Download or read book The Evolution of Morality written by Richard Joyce and published by MIT Press. This book was released on 2007-08-24 with total page 285 pages. Available in PDF, EPUB and Kindle. Book excerpt: Moral thinking pervades our practical lives, but where did this way of thinking come from, and what purpose does it serve? Is it to be explained by environmental pressures on our ancestors a million years ago, or is it a cultural invention of more recent origin? In The Evolution of Morality, Richard Joyce takes up these controversial questions, finding that the evidence supports an innate basis to human morality. As a moral philosopher, Joyce is interested in whether any implications follow from this hypothesis. Might the fact that the human brain has been biologically prepared by natural selection to engage in moral judgment serve in some sense to vindicate this way of thinking—staving off the threat of moral skepticism, or even undergirding some version of moral realism? Or if morality has an adaptive explanation in genetic terms—if it is, as Joyce writes, "just something that helped our ancestors make more babies"—might such an explanation actually undermine morality's central role in our lives? He carefully examines both the evolutionary "vindication of morality" and the evolutionary "debunking of morality," considering the skeptical view more seriously than have others who have treated the subject. Interdisciplinary and combining the latest results from the empirical sciences with philosophical discussion, The Evolution of Morality is one of the few books in this area written from the perspective of moral philosophy. Concise and without technical jargon, the arguments are rigorous but accessible to readers from different academic backgrounds. Joyce discusses complex issues in plain language while advocating subtle and sometimes radical views. The Evolution of Morality lays the philosophical foundations for further research into the biological understanding of human morality.
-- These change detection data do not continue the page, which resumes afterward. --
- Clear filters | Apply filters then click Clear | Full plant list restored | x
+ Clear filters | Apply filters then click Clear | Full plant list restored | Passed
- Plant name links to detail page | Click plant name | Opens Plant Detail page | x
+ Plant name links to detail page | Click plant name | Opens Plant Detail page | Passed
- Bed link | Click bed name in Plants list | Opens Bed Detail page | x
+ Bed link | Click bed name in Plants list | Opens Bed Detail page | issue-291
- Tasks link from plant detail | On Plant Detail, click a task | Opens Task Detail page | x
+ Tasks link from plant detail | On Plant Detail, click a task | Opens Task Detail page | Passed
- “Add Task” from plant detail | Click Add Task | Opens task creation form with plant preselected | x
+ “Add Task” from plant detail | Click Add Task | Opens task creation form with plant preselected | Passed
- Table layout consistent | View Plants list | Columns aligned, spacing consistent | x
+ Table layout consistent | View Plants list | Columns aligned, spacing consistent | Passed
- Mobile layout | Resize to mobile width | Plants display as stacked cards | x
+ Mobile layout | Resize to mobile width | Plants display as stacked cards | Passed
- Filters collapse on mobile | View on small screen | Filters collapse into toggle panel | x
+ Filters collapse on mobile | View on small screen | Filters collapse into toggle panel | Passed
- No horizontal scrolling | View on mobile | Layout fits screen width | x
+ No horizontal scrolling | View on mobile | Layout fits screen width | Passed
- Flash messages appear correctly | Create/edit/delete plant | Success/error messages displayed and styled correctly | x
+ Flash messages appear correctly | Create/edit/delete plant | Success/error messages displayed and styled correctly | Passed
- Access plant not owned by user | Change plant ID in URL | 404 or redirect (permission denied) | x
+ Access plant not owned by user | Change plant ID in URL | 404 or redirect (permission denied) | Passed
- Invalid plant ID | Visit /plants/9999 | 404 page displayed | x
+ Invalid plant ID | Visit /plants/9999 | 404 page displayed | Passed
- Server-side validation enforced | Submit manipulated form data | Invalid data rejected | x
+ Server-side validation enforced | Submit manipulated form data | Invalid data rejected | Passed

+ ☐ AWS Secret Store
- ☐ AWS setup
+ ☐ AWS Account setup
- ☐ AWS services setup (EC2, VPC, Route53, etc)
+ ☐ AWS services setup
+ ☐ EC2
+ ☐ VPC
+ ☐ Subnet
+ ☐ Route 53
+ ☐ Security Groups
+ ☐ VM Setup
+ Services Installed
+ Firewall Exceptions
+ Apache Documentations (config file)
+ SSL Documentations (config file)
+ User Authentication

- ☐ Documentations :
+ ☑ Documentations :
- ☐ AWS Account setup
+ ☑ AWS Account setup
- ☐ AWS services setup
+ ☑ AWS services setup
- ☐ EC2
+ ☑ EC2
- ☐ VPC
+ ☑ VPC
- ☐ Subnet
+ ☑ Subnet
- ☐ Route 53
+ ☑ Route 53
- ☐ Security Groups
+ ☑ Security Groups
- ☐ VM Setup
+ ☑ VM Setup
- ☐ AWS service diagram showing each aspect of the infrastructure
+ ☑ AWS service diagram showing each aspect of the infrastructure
Download or read book Empirically Engaged Evolutionary Ethics written by Johan De Smedt and published by Springer Nature. This book was released on 2021-05-04 with total page 223 pages. Available in PDF, EPUB and Kindle. Book excerpt: A growing body of evidence from the sciences suggests that our moral beliefs have an evolutionary basis. To explain how human morality evolved, some philosophers have called for the study of morality to be naturalized, i.e., to explain it in terms of natural causes by looking at its historical and biological origins. The present literature has focused on the link between evolution and moral realism: if our moral beliefs enhance fitness, does this mean they track moral truths? In spite of the growing empirical evidence, these discussions tend to remain high-level: the mere fact that morality has evolved is often deemed enough to decide questions in normative and meta-ethics. This volume starts from the assumption that the details about the evolution of morality do make a difference, and asks how. It presents original essays by authors from various disciplines, including philosophy, anthropology, developmental psychology, and primatology, who write in conversation with neuroscience, sociology, and cognitive psychology.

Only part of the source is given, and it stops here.